Rails 3, will_paginate, random, repeating records,

2020-02-29 01:04发布

问题:

I have a database of movies with attributes. I'd like to return a queried batch of those movies in random order to a template with pagination. I'm using will_paginate. I tried the following:

## MoviesController

movies = Movie.get_movies(query_string)   # a method in Movie model that takes in 
                                          # a query_string and fetches movies 
                                          # with user-set params

@movies = movies.order('random()').page(params[:page]).per_page(16)

This works nicely, except movies are repeated from page to page. Solutions to this problem have been posted here and here. Those links explain that, because the random() seed is reset from page to page, there is no consistency and OFFSET is rendered useless. They offer great solutions for MySQL users, as its rand(n) function takes a seed n. Postgres, however, doesn't do this. You have to declare setseed(n) in SELECT before issuing random() in ORDER.

So I tried the postgres way to set the seed:

@movies = movies.select('setseed(.5)').order('random()').page(params[:page]).per_page(16)

Curiously, that returned Movie objects with absolutely no attributes. The following was raised from the template:

ActiveModel::MissingAttributeError in Movies#action

missing attribute: some_movie_attribute

I debugged this and, once the stack reached action_controller/metal, @movies contained:

[#<Movie >, #<Movie >, #<Movie >, #<Movie >, #<Movie >, #<Movie >, #<Movie >, #<Movie >, #<Movie >, #<Movie >, #<Movie >, #<Movie >, #<Movie >, #<Movie >, #<Movie >, #<Movie >]

That number of Movie objects (18) corresponds to the number of movies returned from the query.

I also tried the following to see if setseed(n) was the problem by removing the random order method:

@movies = movies.select('setseed(.5)').page(params[:page]).per_page(16)

This returned the same non-attribute Movie objects as layed out above. So it appears that setseed(n) is indeed the issue.

I tried a couple of workarounds, like:

# MoviesController

movies = Movie.get_movies(query_string)
shuf_movs = movies.shuffle  ## effectively turns shuf_movs into an array

@movies = shuf_movs.paginate(:page => params[:page], :per_page => 16)

That also returned pages with repeating movies. I thought this was because pagination needed the objects to be ordered by something, and you can't set seeds in Array#shuffle. So I tried writing my own randomization code that would temporarily store an id to be ordered by in the Movie objects. (Please excuse the sloppy code):

# Movie model

attr_accessor :rand_id

# MoviesController

movies = get_movies(query_string)
movies_count = movies.count
r = Random.new
nums = []
rand_movs = []
id = 1
while nums.count != movies_count
  num = r.rand(0..movies_count - 1)
  if !(nums.include?(num))
    movie = movies[num]
    movie.rand_id = id
    rand_movs << movie
    nums      << num
    id += 1
  end
end

@movies = rand_movs.sort_by { |a| a.rand_id }.paginate(:page => params[:page], :per_page => 16)

That still produced repeating movies in different pages. At this point I realize will_paginate doesn't take in what you've sorted by before paginate is called. So I tried this:

@movies = rand_movs.paginate(:order => 'rand_id', :page => params[:page], :per_page => 16)

That still repeats records. :order -> 'rand_id' is ignored because :order only matters when you're dealing with ActiveRecord objects, not arrays.

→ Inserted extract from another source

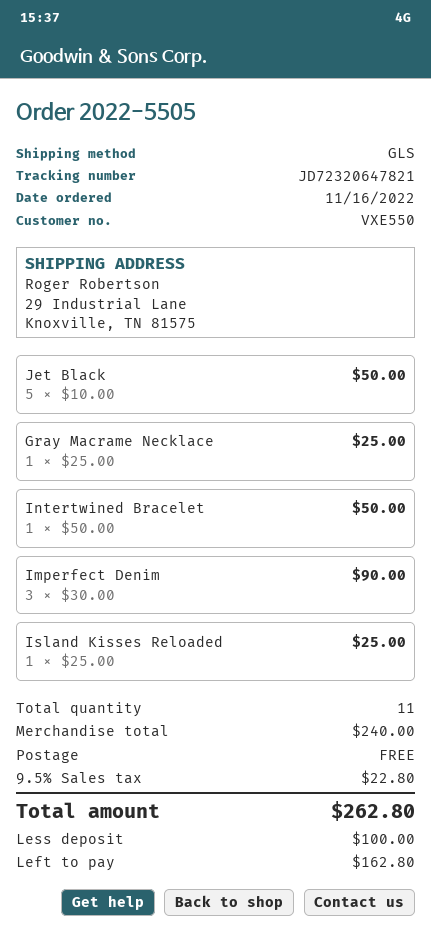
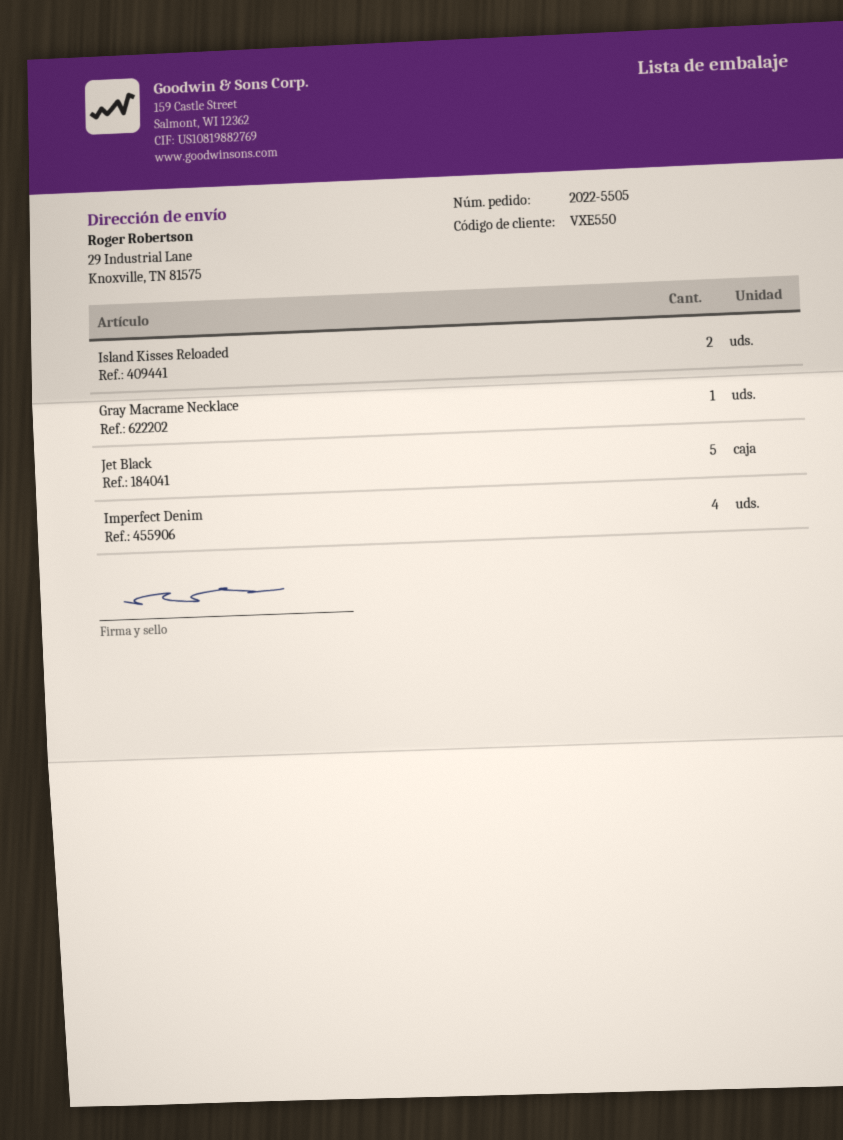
Intertwined Bracelet: 1 -> none
Imperfect Denim: 3 -> 4
Island Kisses Reloaded: 1 -> 2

So setseed(n) appears to be my only hope for achieving randomized non-repeating records using will_paginate. Any ideas?

Thanks!

回答1:

Not a postgres person but ... I'd try

Movie.connection.execute "select setseed(0.5)"
Movie.where(...).order('random()').page(params[:page]).per_page(15)

With regards to Array#shuffle not taking a seed, it uses Kernel.rand so you can seed it using Kernel.srand



回答2:

try passing an array of fields to select:

@movies = movies.select(['setseed(.5)', 'some_movie_attribute']).order('random()').page(params[:page]).per_page(16)

Some result is using some_movie_attribute, which isn't being selected by your query, and so isn't available. Adding it as one of the select fields should resolve this one.